## PROBLEM DESCRIPTION
Repeat the lines of the data exactly and exclude any picture among them.

(Beginning of SOURCE DATA)

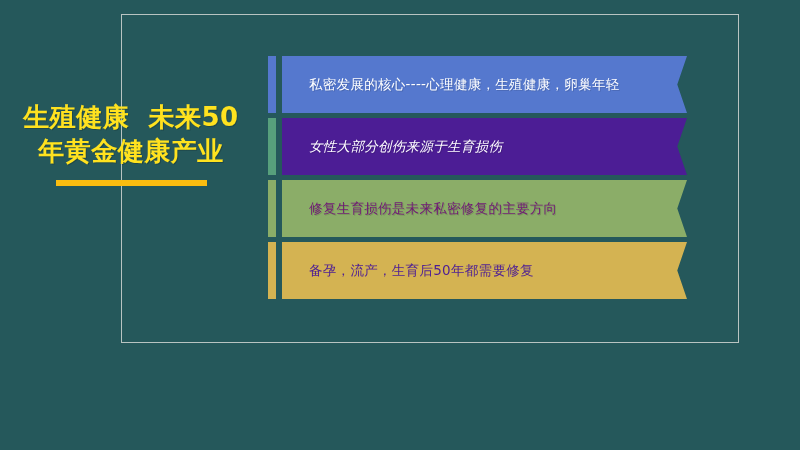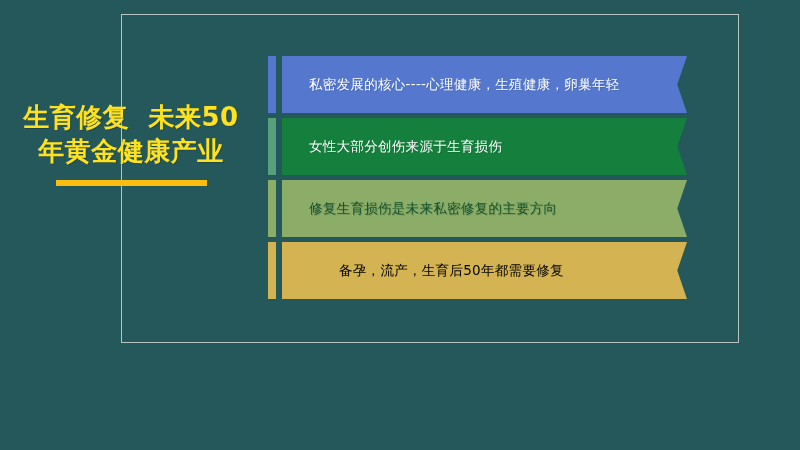--- a/index.html
+++ b/index.html
@@ -99,7 +99,7 @@
   <div id="frame" style="border-color: rgb(185, 196, 194);"></div>
 
   <div id="title-block">
-    <div id="title-text" style="color: rgb(255, 226, 31);">生育修复  未来50年黄金健康产业</div>
+    <div id="title-text" style="color: rgb(255, 226, 31);">生殖健康  未来50年黄金健康产业</div>
     <div id="title-rule" style="background: rgb(251, 189, 16);"></div>
   </div>
 

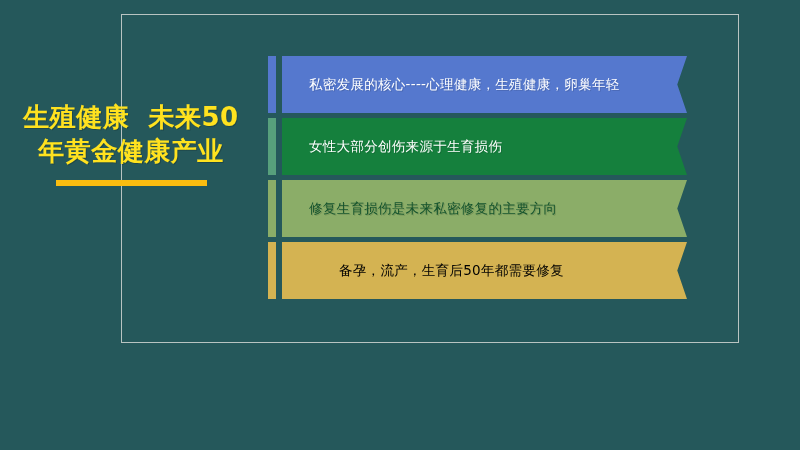--- a/index.html
+++ b/index.html
@@ -114,7 +114,7 @@
 
     <div class="banner-row">
       <div class="banner-tab" style="background: rgb(87, 160, 124);"></div>
-      <div class="banner-body" style="background: #15803d;">
+      <div class="banner-body" style="background: #4c1d95; font-style: italic;">
         <div class="banner-label light-text" style="color: rgb(255, 255, 255);">女性大部分创伤来源于生育损伤</div>
       </div>
     </div>

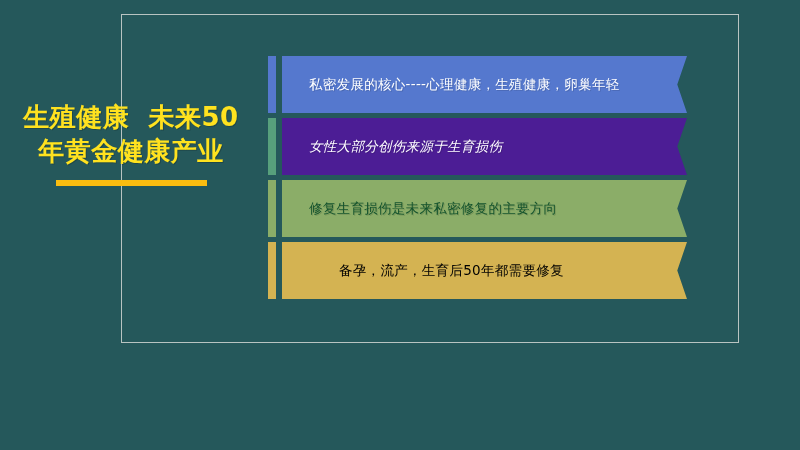--- a/index.html
+++ b/index.html
@@ -122,7 +122,7 @@
     <div class="banner-row">
       <div class="banner-tab" style="background: rgb(139, 173, 104);"></div>
       <div class="banner-body" style="background: rgb(139, 173, 104);">
-        <div class="banner-label light-text" style="color: #14532d;">修复生育损伤是未来私密修复的主要方向</div>
+        <div class="banner-label light-text" style="color: #701a75;">修复生育损伤是未来私密修复的主要方向</div>
       </div>
     </div>
 

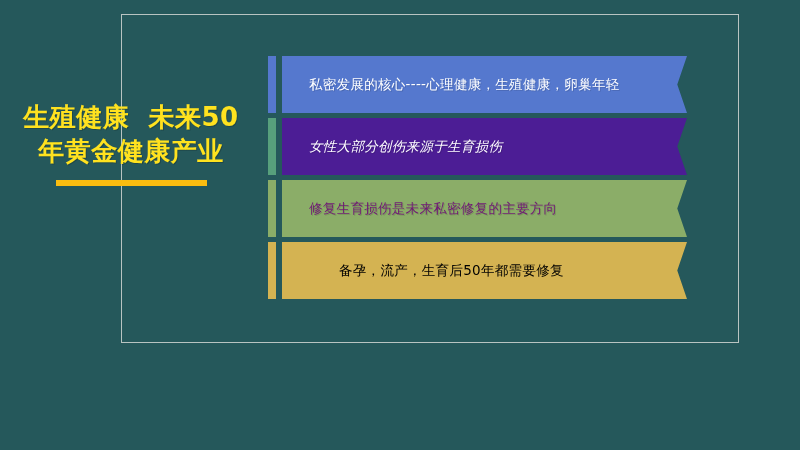--- a/index.html
+++ b/index.html
@@ -129,7 +129,7 @@
     <div class="banner-row">
       <div class="banner-tab" style="background: rgb(212, 179, 82);"></div>
       <div class="banner-body" style="background: rgb(212, 179, 82);">
-        <div class="banner-label dark-text" style="color: #000000; margin-left: 30px;">备孕，流产，生育后50年都需要修复</div>
+        <div class="banner-label dark-text" style="color: #4c1d95;">备孕，流产，生育后50年都需要修复</div>
       </div>
     </div>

(End of SOURCE DATA)

## RESPONSE TO THIS TASK
--- a/index.html
+++ b/index.html
@@ -99,7 +99,7 @@
   <div id="frame" style="border-color: rgb(185, 196, 194);"></div>
 
   <div id="title-block">
-    <div id="title-text" style="color: rgb(255, 226, 31);">生育修复  未来50年黄金健康产业</div>
+    <div id="title-text" style="color: rgb(255, 226, 31);">生殖健康  未来50年黄金健康产业</div>
     <div id="title-rule" style="background: rgb(251, 189, 16);"></div>
   </div>
 

--- a/index.html
+++ b/index.html
@@ -114,7 +114,7 @@
 
     <div class="banner-row">
       <div class="banner-tab" style="background: rgb(87, 160, 124);"></div>
-      <div class="banner-body" style="background: #15803d;">
+      <div class="banner-body" style="background: #4c1d95; font-style: italic;">
         <div class="banner-label light-text" style="color: rgb(255, 255, 255);">女性大部分创伤来源于生育损伤</div>
       </div>
     </div>

--- a/index.html
+++ b/index.html
@@ -122,7 +122,7 @@
     <div class="banner-row">
       <div class="banner-tab" style="background: rgb(139, 173, 104);"></div>
       <div class="banner-body" style="background: rgb(139, 173, 104);">
-        <div class="banner-label light-text" style="color: #14532d;">修复生育损伤是未来私密修复的主要方向</div>
+        <div class="banner-label light-text" style="color: #701a75;">修复生育损伤是未来私密修复的主要方向</div>
       </div>
     </div>
 

--- a/index.html
+++ b/index.html
@@ -129,7 +129,7 @@
     <div class="banner-row">
       <div class="banner-tab" style="background: rgb(212, 179, 82);"></div>
       <div class="banner-body" style="background: rgb(212, 179, 82);">
-        <div class="banner-label dark-text" style="color: #000000; margin-left: 30px;">备孕，流产，生育后50年都需要修复</div>
+        <div class="banner-label dark-text" style="color: #4c1d95;">备孕，流产，生育后50年都需要修复</div>
       </div>
     </div>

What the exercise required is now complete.